CIVIC CENTER — “Chain Reaction,” a mushroom cloud-shaped sculpture in Santa Monica’s Civic Center, will need a guardian angel with a lot of cash if it hopes to remain in place through the end of 2012.

Both the Arts Commission and Public Art Committee voted Wednesday night to recommend that the City Council allow a six-month window for the public or another donor to raise the nearly $425,000 that may be necessary to test and repair the sculpture before allowing staff to deaccession the work.

The recommendation will be taken up by the City Council at the end of March, at which point elected officials will decide whether the anti-nuclear message embodied by the work outweighs potential public safety concerns should the piece fall.

“Chain Reaction,” a 26-foot tall monumental sculpture designed by Pulitzer Prize-winning political cartoonist Paul Conrad, was donated to Santa Monica in 1988 and accepted by the City Council in 1990 after an extensive public process.

Testing conducted over the summer by conservationist Rosa Lowinger and engineering team Larry Bruegger revealed structural weaknesses and corrosion to the inner steel structure from exposure to wet conditions and salty sea air.

The fiberglass frame that supports thousands of copper chain links also had damage, and no one can determine how long it will last, said Jessica Cusick, cultural affairs manager for City Hall.

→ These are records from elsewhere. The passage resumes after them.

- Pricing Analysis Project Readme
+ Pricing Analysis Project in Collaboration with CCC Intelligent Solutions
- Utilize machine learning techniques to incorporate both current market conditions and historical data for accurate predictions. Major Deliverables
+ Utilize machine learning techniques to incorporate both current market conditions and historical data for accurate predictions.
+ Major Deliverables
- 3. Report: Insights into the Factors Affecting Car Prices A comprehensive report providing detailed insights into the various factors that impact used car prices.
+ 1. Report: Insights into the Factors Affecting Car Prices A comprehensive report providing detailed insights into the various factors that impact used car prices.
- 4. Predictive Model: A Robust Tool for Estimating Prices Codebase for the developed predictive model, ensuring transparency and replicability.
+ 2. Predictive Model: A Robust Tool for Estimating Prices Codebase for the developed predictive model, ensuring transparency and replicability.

The amount of money in question, however, is quadruple that last awarded for the maintenance of Santa Monica’s public art collection in 2008. That money went to repair four pieces of art.

The high end of the estimate — which ranges from $227,372 to $423,172 — is more than all of our grants together, Cusick said.

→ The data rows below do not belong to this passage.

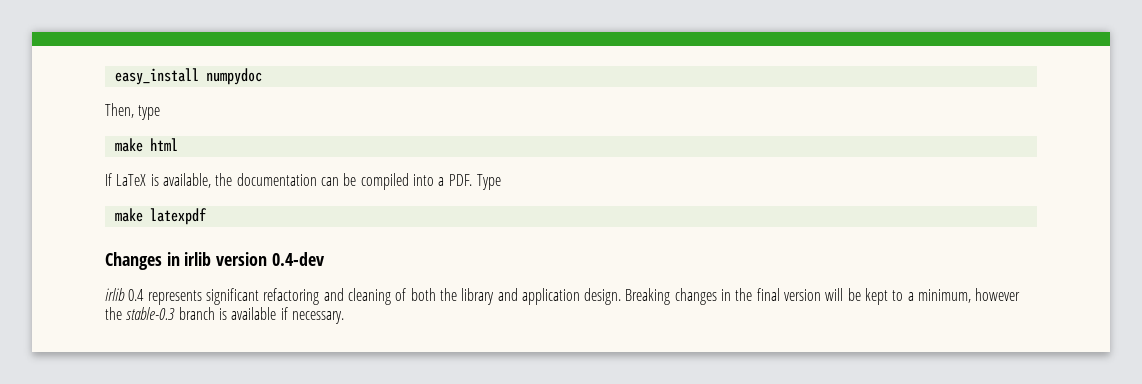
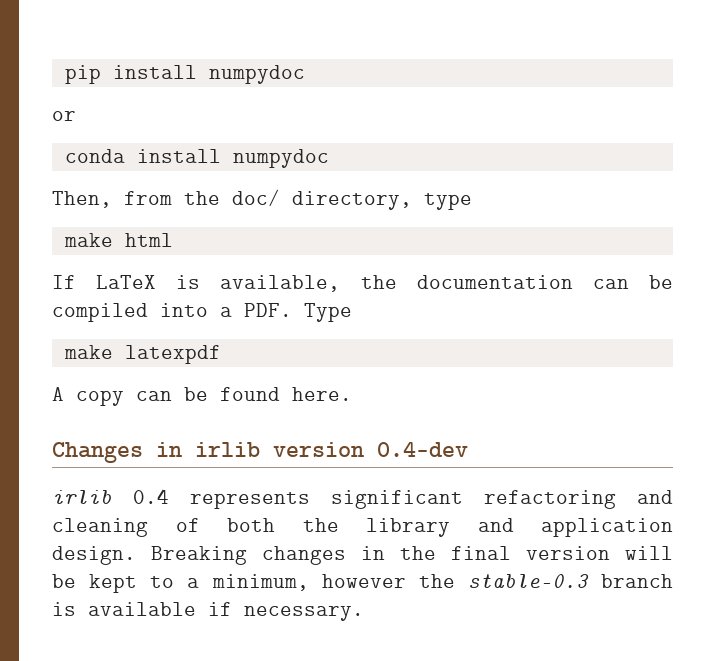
- easy_install numpydoc
- Then, type
+ pip install numpydoc
+ or
+ conda install numpydoc
+ Then, from the doc/ directory, type
+ A copy can be found here.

“The range is extensive because of all of the unknowns,” Cusick said.

Funding hasn’t gotten any easier, particularly with the dissolution of California’s redevelopment agencies, tax-funded creations that helped fight blight by paying for construction projects and art.

A California Supreme Court decision led to the invalidation of the agencies, which officially ceased to exist the same day that the arts officials considered “Chain Reaction.”

Commissioners and committee members expressed varying degrees of appreciation for the sculpture, which the activist community prizes for its anti-nuclear message.

On the face of it, “Chain Reaction” may hold most of its value for what it represents, rather than as a piece of artwork that City Hall should spend money to rehabilitate, said Walter Meyer, vice chair of the Arts Commission.

The sculpture is neither representative of Conrad’s famous and prized work in the cartooning field, nor is it the best example of his attempts in the field of small bronze sculptures, Meyer pointed out.

“I think the artwork is being asked to stand in for a larger political discussion,” Meyer said.

While testing and potential reconstruction might not be a best use of the limited arts budget, the two bodies were loathe to cut off all avenues to keep the work in place.

Should the City Council approve the concept, Arts Commission Chair Michael Myers volunteered to spearhead fundraising the money needed to save “Chain Reaction.”

He and the rest of the community will have six months to do so before staff offer the sculpture back to the artist’s family or proceed with the deaccession process, which involves documenting and cataloguing the piece.

Local activist Jerry Rubin, who started the Save Our Sculpture campaign in support of the piece, offered Myers $20 on the spot.

Only $423,152 to go.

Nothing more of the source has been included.